Ma siamo buoni cristiani... più o meno.  A quota 1135 (Alvazz ?), nei pressi di una casa che offre un buon riparo, facciamo colazione. A Baratta, 1240, incontriamo il bivio per il Passo della Colmine, a destra. Noi teniamo la sinistra verso Solcio. La pioggia leggera si trasforma in una fine nevicata a quota 1300 e, poco più in alto, entriamo nel bel bosco di faggi e abeti.

Dopo aver nuovamente attraversato la strada che sale a Solcio da Dreuza, passiamo dall'Alpe Quartina, poco sopra quota 1600. Di qui passa l'Alta Via della Val Divedro (AVD). Alla pochissima neve già a terra si aggiunge la pochissima neve che scende dal cielo, ma quest'anno ci dobbiamo accontentare. Più che altro preoccupano le scarse scorte di acqua per l'ennesima calda e lunga estate che ci aspetta. Arriviamo ai 1730 metri della bellissima e vasta Alpe Solcio, da anni caricata da pastori valsesiani.

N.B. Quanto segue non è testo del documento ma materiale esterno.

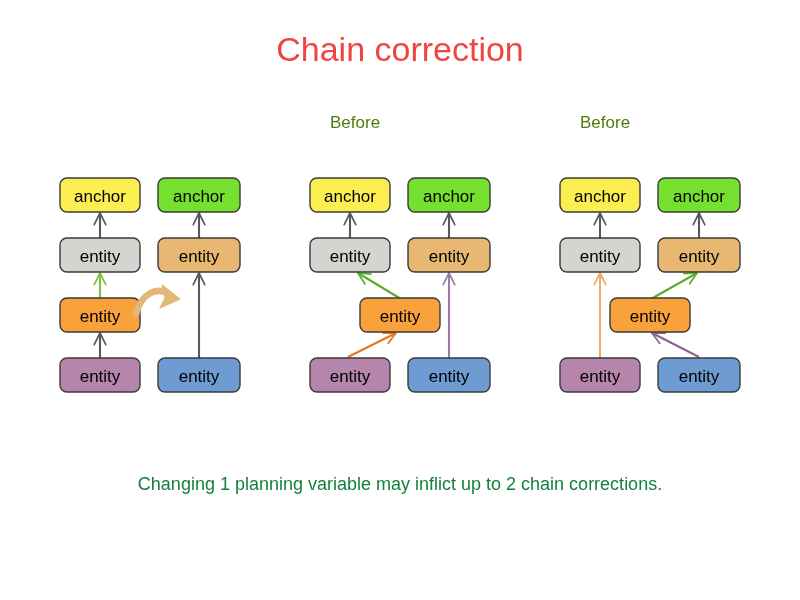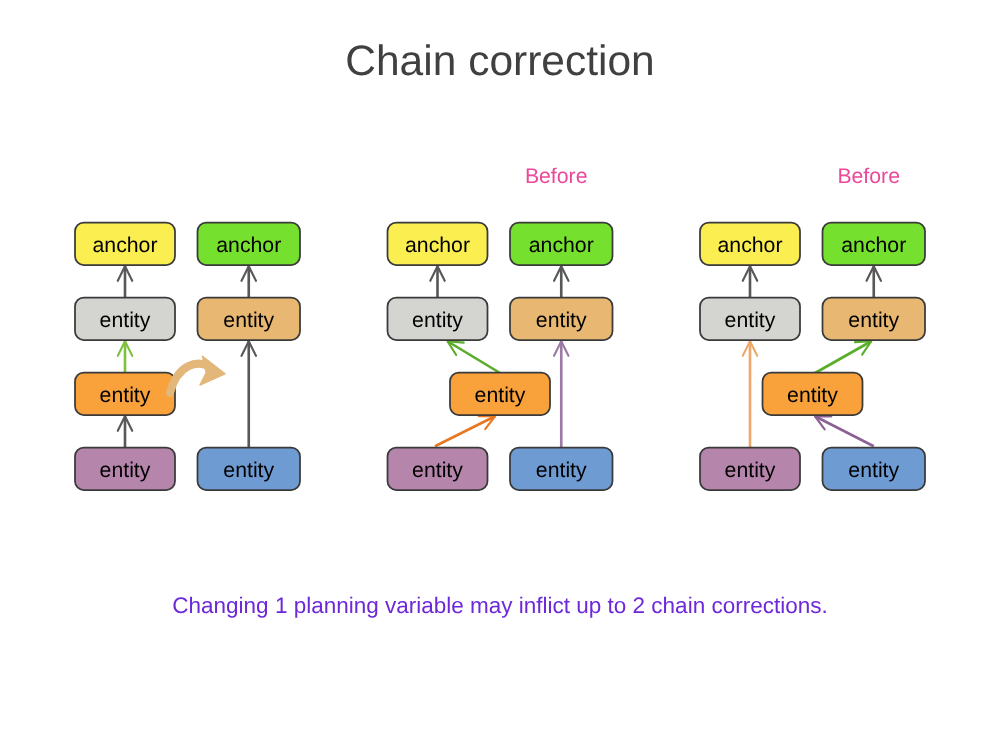--- a/index.html
+++ b/index.html
@@ -24,41 +24,41 @@
   }
   .title {
     position: absolute;
     left: 0;
     top: 29px;
     width: 800px;
     text-align: center;
     font-size: 34px;
     line-height: 40px;
     font-weight: normal;
-    color: #404040;
+    color: #ef4444;
     white-space: nowrap;
   }
   .caption {
     position: absolute;
     left: 0;
     top: 472px;
     width: 800px;
     text-align: center;
     font-size: 18px;
     line-height: 24px;
-    color: #6d28d9;
+    color: #15803d;
     white-space: nowrap;
   }
   .phase-label {
     position: absolute;
-    top: 130px;
+    top: 112px;
     font-size: 17px;
     line-height: 22px;
-    text-align: right;
-    color: #ec4899;
+    text-align: left;
+    color: #4d7c0f;
     white-space: nowrap;
   }
   #label-before { left: 330px; width: 140px; }
   #label-after  { left: 580px; width: 140px; }
 
   svg#diagram {
     position: absolute;
     left: 0;
     top: 0;
     width: 800px;

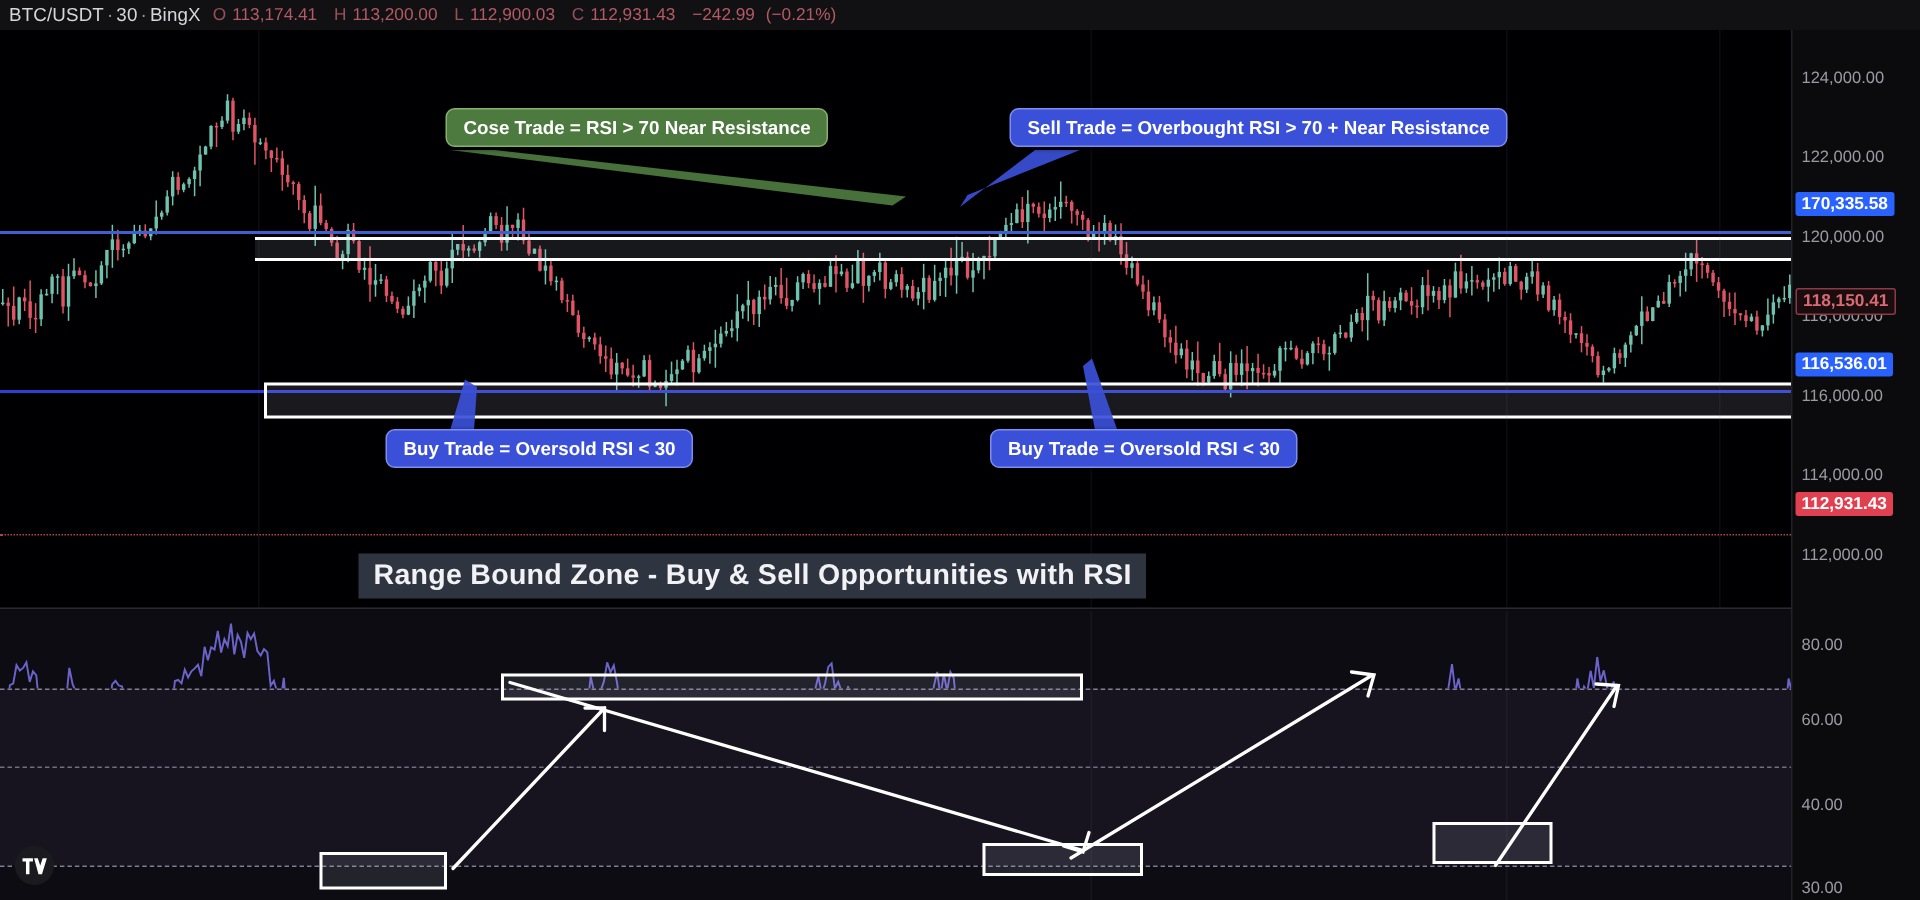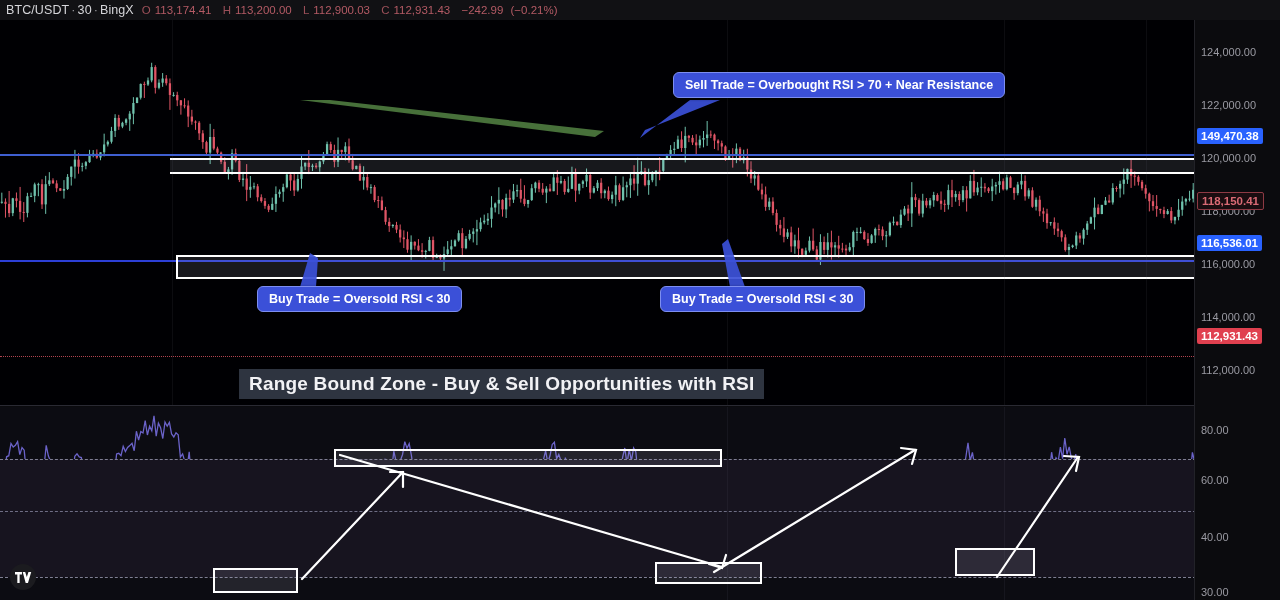--- a/index.html
+++ b/index.html
@@ -850,40 +850,43 @@
     <div id="scale-ticks">
         <div class="scale-tick" style="top: 26px;">124,000.00</div>
         <div class="scale-tick" style="top: 79px;">122,000.00</div>
         <div class="scale-tick" style="top: 132px;">120,000.00</div>
         <div class="scale-tick" style="top: 185px;">118,000.00</div>
         <div class="scale-tick" style="top: 238px;">116,000.00</div>
         <div class="scale-tick" style="top: 291px;">114,000.00</div>
         <div class="scale-tick" style="top: 344px;">112,000.00</div>
       </div>
     <div id="scale-badges">
-        <div class="scale-badge badge-blue" style="top: 108px;">149,470.38</div>
+        <div class="scale-badge badge-blue" style="top: 108px;">170,335.58</div>
         <div class="scale-badge badge-outline" style="top: 172px;">118,150.41</div>
         <div class="scale-badge badge-blue" style="top: 215px;">116,536.01</div>
         <div class="scale-badge badge-red" style="top: 308px;">112,931.43</div>
       </div>
     <div id="rsi-ticks">
         <div class="scale-tick" style="top: 404px;">80.00</div>
         <div class="scale-tick" style="top: 454px;">60.00</div>
         <div class="scale-tick" style="top: 511px;">40.00</div>
         <div class="scale-tick" style="top: 566px;">30.00</div>
       </div>
   </div>
 
   <svg width="1280" height="600" style="position:absolute;left:0;top:0;pointer-events:none;">
     <path d="M300 100 L330 100 L604 131 L595 137 Z" fill="#4d7a3f" opacity="0.92"></path>
     <path d="M690 100 L720 100 L645 130 L640 138 Z" fill="#3b50d8" opacity="0.92"></path>
     <path d="M316 287 L300 287 L310 253 L318 258 Z" fill="#3b50d8" opacity="0.92"></path>
     <path d="M730 287 L745 287 L728 239 L722 244 Z" fill="#3b50d8" opacity="0.92"></path>
   </svg>
 
+  <div class="callout green" style="left:297px; top:72px;">
+    <span>Cose Trade = RSI &gt; 70 Near Resistance</span>
+  </div>
 
   <div class="callout blue" style="left:673px; top:72px;">
     <span>Sell Trade = Overbought RSI &gt; 70 +  Near Resistance</span>
   </div>
 
   <div class="callout blue" style="left:257px; top:286px;">
     <span>Buy Trade = Oversold RSI &lt; 30</span>
   </div>
 
   <div class="callout blue" style="left:660px; top:286px;">

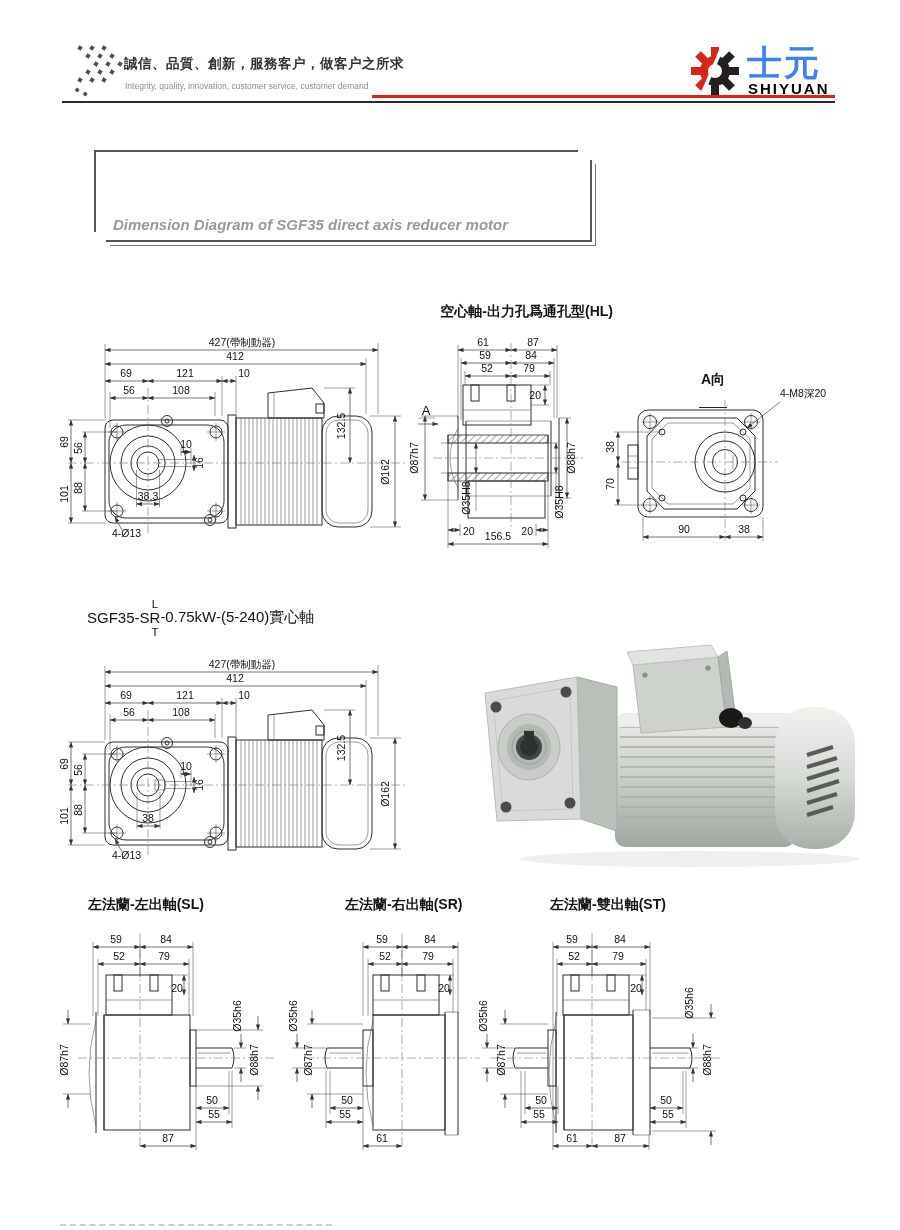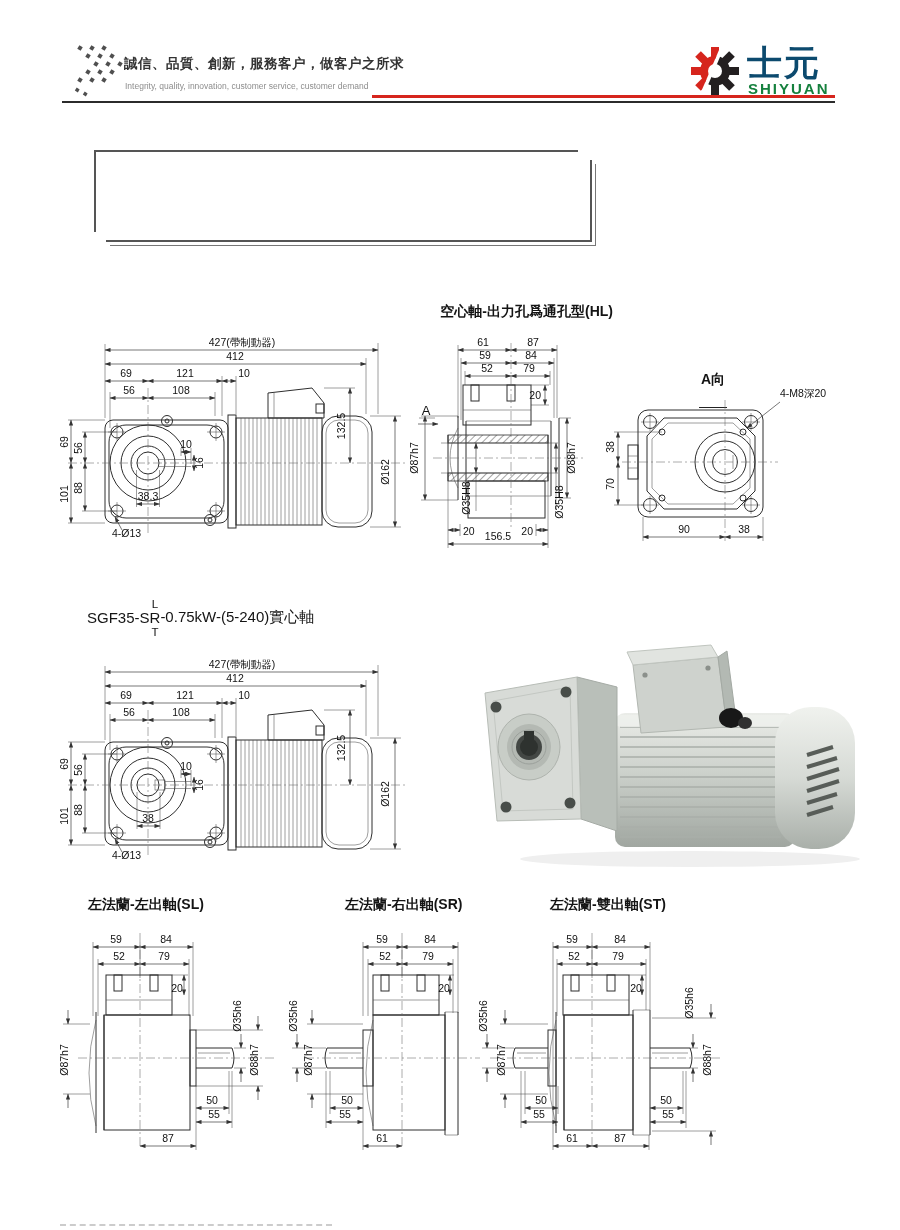--- a/index.html
+++ b/index.html
@@ -5,22 +5,22 @@
   *{margin:0;padding:0;box-sizing:border-box}
   html,body{background:#fff}
   .page{position:relative;width:900px;height:1230px;background:#fff;overflow:hidden;
         font-family:"Liberation Sans","DejaVu Sans",sans-serif;color:#1a1a1a}
   .abs{position:absolute}
   svg.abs{overflow:visible}
 
   
   .slogan-zh{position:absolute;left:124px;top:55px;font-size:13.5px;font-weight:700;color:#333;letter-spacing:.5px;white-space:nowrap}
   .slogan-en{position:absolute;left:125px;top:81px;font-size:8.5px;color:#8d8d8d;white-space:nowrap}
-  .logo-zh{position:absolute;left:747px;top:40px;font-size:35px;font-weight:900;color:#0c4a6e;letter-spacing:2px;white-space:nowrap}
-  .logo-en{position:absolute;left:748px;top:80px;font-size:15px;font-weight:800;color:#15803d;letter-spacing:2px;white-space:nowrap}
+  .logo-zh{position:absolute;left:747px;top:40px;font-size:35px;font-weight:900;color:#3b82f6;letter-spacing:2px;white-space:nowrap}
+  .logo-en{position:absolute;left:748px;top:80px;font-size:15px;font-weight:800;color:#000000;letter-spacing:2px;white-space:nowrap}
   .rule-red{position:absolute;left:372px;top:95px;width:463px;height:2.5px;background:#d6251d}
   .rule-black{position:absolute;left:62px;top:101px;width:773px;height:2px;background:#2b2b2b}
 
   
   .tframe-a{position:absolute;left:94px;top:150px;width:484px;height:82px;border-top:2px solid #555;border-left:2px solid #555}
   .tframe-b{position:absolute;left:106px;top:160px;width:486px;height:82px;border-bottom:2px solid #555;border-right:2px solid #555}
   .tframe-c{position:absolute;left:110px;top:164px;width:486px;height:82px;border-bottom:1.5px solid #777;border-right:1.5px solid #777}
   .title-main{position:absolute;left:110px;top:161px;font-size:40px;font-weight:800;color:#1f1f1f;letter-spacing:0;white-space:nowrap}
   .title-sub{position:absolute;left:113px;top:216px;font-size:15px;font-weight:700;font-style:italic;color:#9a9a9a;white-space:nowrap}
 
@@ -127,20 +127,21 @@
   <circle cx="29" cy="28" r="7" fill="#fff" stroke="none"></circle>
 </svg>
 <div class="logo-zh">士元</div>
 <div class="logo-en">SHIYUAN</div>
 <div class="rule-red"></div>
 <div class="rule-black"></div>
 
 <div class="tframe-a"></div>
 <div class="tframe-b"></div>
 <div class="tframe-c"></div>
+<div class="title-sub">Dimension Diagram of SGF35 direct axis reducer motor</div>
 
 <svg class="abs draw" style="left:60px;top:330px;width:350px;height:248px" viewBox="0 0 350 248">
   <g>
     <path class="thin" d="M45,14V88M306,28V84M318,13V84M162,46V86M176,46V84M50,62V98M155,62V86M8,90H45M8,193H45M22,102H57M22,181H57M76.5,140V177M99.5,140V177M264,58H295M310,86H341M310,197H341M121,118V126M131,118V134"></path>
     <line class="dim" x1="45" y1="20" x2="318" y2="20" marker-start="url(#mb)" marker-end="url(#ma)"></line>
     <line class="dim" x1="45" y1="34" x2="306" y2="34" marker-start="url(#mb)" marker-end="url(#ma)"></line>
     <line class="dim" x1="45" y1="51" x2="88" y2="51" marker-start="url(#mb)" marker-end="url(#ma)"></line>
     <line class="dim" x1="88" y1="51" x2="162" y2="51" marker-start="url(#mb)" marker-end="url(#ma)"></line>
     <line class="dim" x1="162" y1="51" x2="176" y2="51" marker-start="url(#mb)" marker-end="url(#ma)"></line>
     <line class="dim" x1="50" y1="68" x2="88" y2="68" marker-start="url(#mb)" marker-end="url(#ma)"></line>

Attraversiamo un ponticello di legno sul Rio Sangioanni, ora ruscello, che scende dal Vallone di Solcio ed incontriamo la strada che sale da Maulone. La seguiamo per pochi minuti camminando finalmente su qualche centimetro di neve e siamo al Rifugio Crosta. Da Dreuza due ore e un quarto, escluse le soste, con passo da “vaca vegia”, come dice agli altri, non oggi, l'anziano affaticato. Appena prima del rifugio c'è una bellissima scultura lignea monoblocco su un tronco d'albero, di Mario Storno (2015).

L'accoglienza e il pranzo sono squisiti. Inutile dire che, quando “lasceranno” Marina ed Enrico ad aprile, la montagna ossolana sarà un po' più povera. Sempre sotto un po' di neve e pioggia ripercorriamo il sentiero F06 e, dopo due ore e un quarto, arriviamo alle auto. Oggi ce la siamo già goduta abbastanza e non c'è tempo per il solito drink.